# Auf Variablen in fremden Objekten zugreifen



## nin (18. Mai 2005)

Hallo Forum,

ich bin ein blutiger Java-Anfänger, deswegen weiß ich nichtmal, ob meine Überschrift so sinnvoll gewählt ist, aber ich versuche es einfach mal damit.

Zu meinem Problem:

Ich habe eine Klasse, in der anfangs Objekte anderer Klassen erstellt und denen Werte übergeben werden. An dieser Klasse darf ich nichts ändern. Nachdem die Objekte erstellt wurden, möchte ich sie mit einer Funktion der 2. Klasse bearbeiten. Allerdings ist das Objekt, aus dem ich etwas auslesen will, Teil der 3. Klasse und ich kann die Variablen darin nicht auslesen, aber das muss doch irgendwie gehen?

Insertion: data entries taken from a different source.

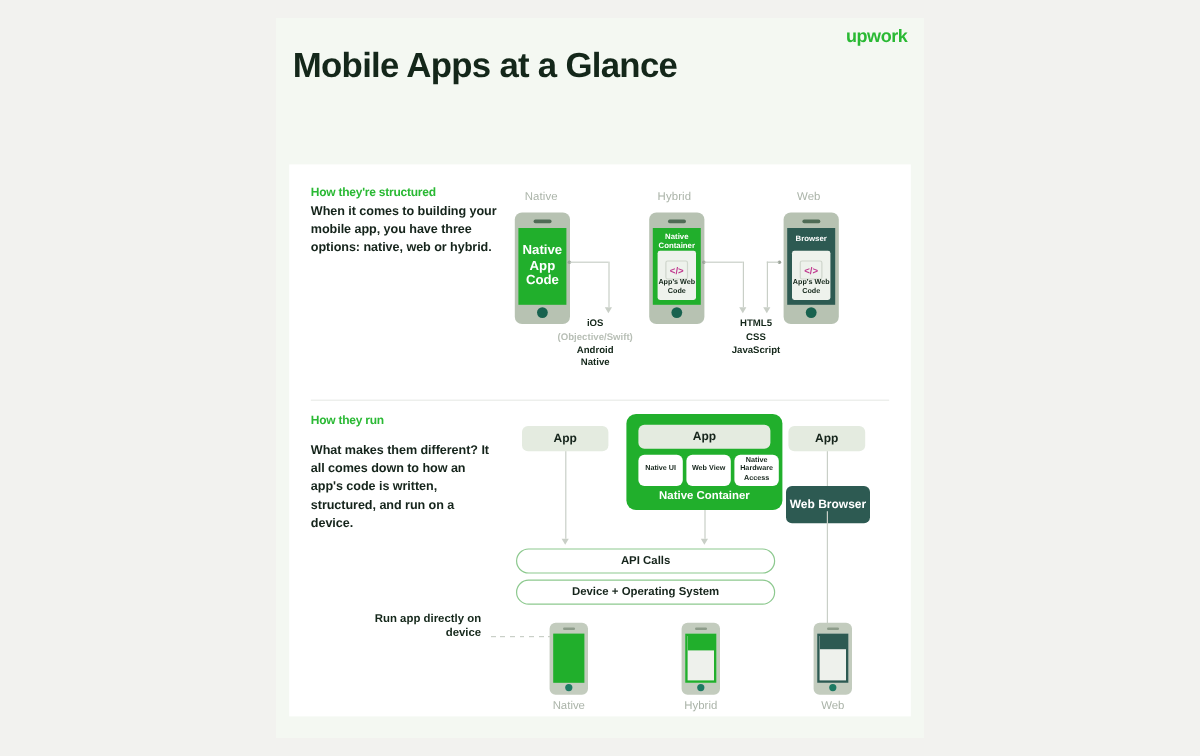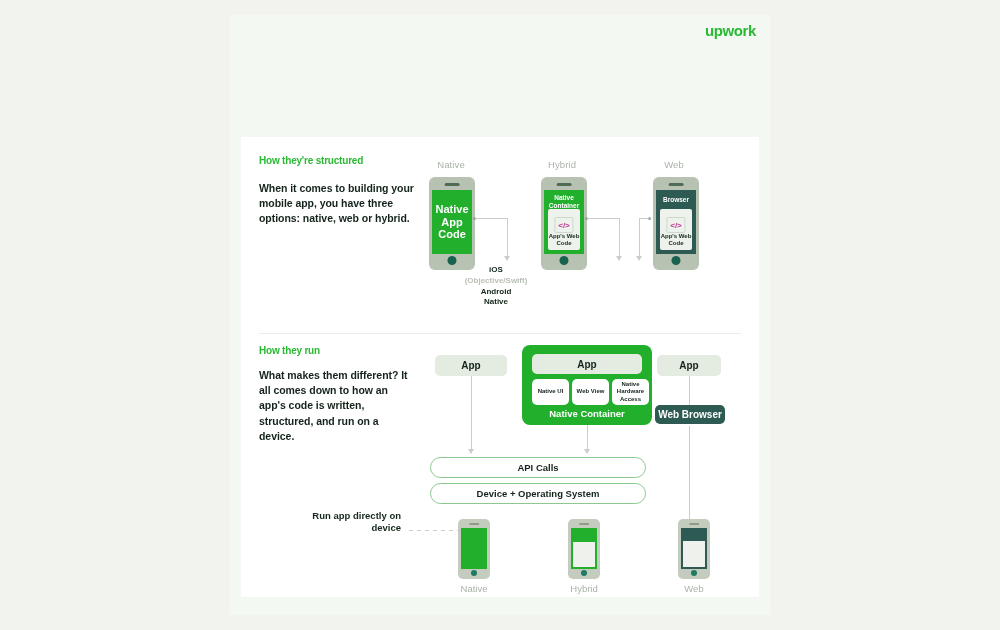"Mobile Apps at a Glance" div.title { html: none -> <div>Mobile Apps at a Glance</div> }
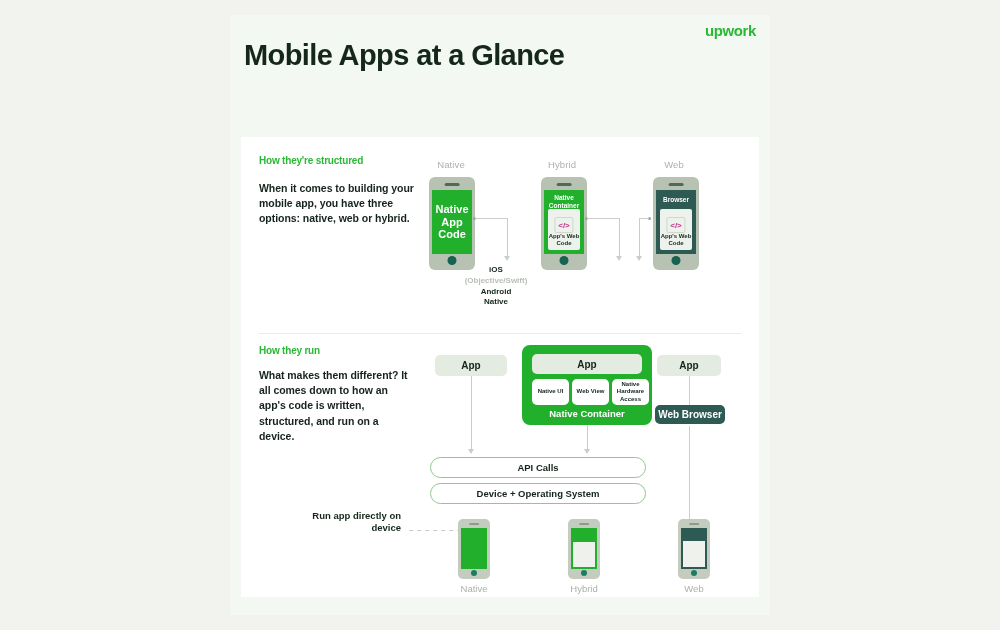"When it comes to building" div.sec-body { top: 44px -> 32px }
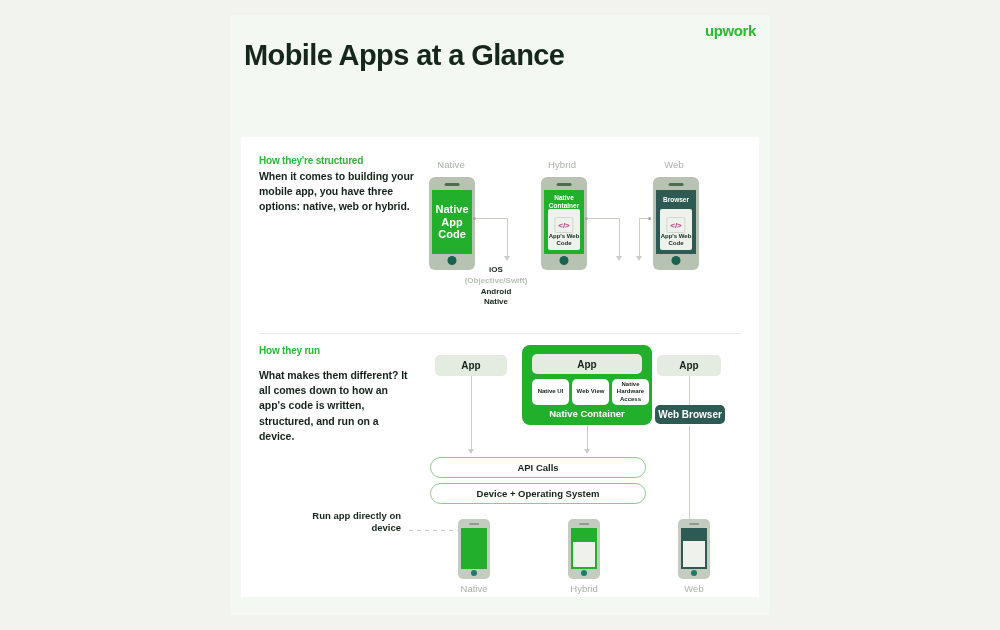"HTML5" div.stackcap { html: none -> <div> <div>HTML5</div> <div>CSS</div> <div>JavaScript</div> </div> }
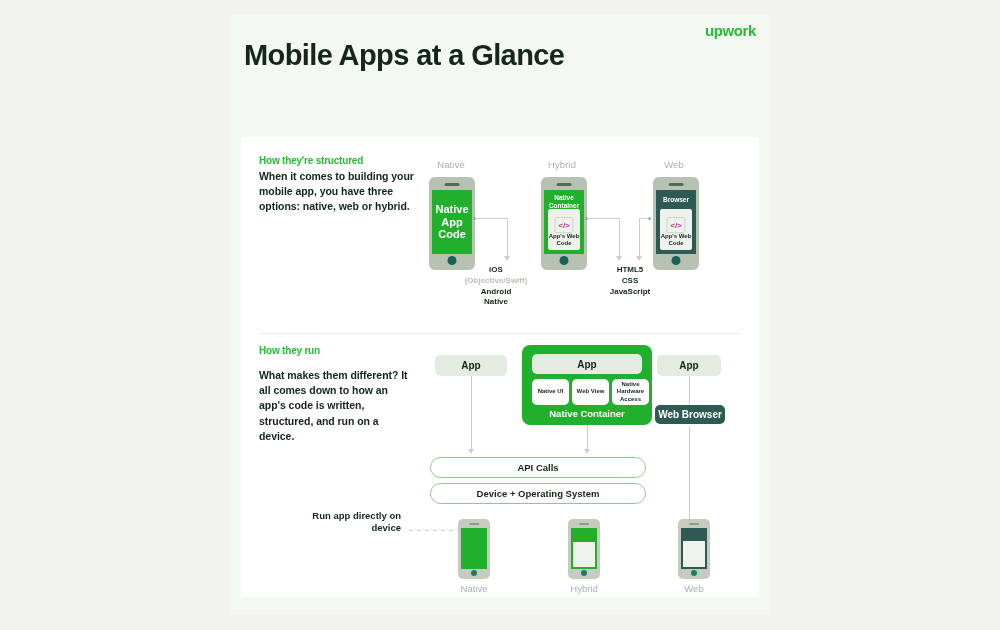"Web Browser" div.pill { height: 19px -> 31px }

Ich hoffe irgendwer kann mir helfen, auch wenn ich vermute, dass ich nicht fähig genug war, das Problem zu beschreiben.


Liebe Grüße
nin


----------



## Anselmus (18. Mai 2005)

nin hat gesagt.:
			
		

> Ich hoffe irgendwer kann mir helfen, auch wenn ich vermute, dass ich nicht fähig genug war, das Problem zu beschreiben.




da hast du wohl recht... poste mal deinen code und dann versuchs nochmal


----------



## dotlens (18. Mai 2005)

wenn du nur auslesen willst machst du getter methoden, welche die werte zurückliefern, die du möchtest. falls du sie auch setzen möchtest benötigst du noch setter methoden.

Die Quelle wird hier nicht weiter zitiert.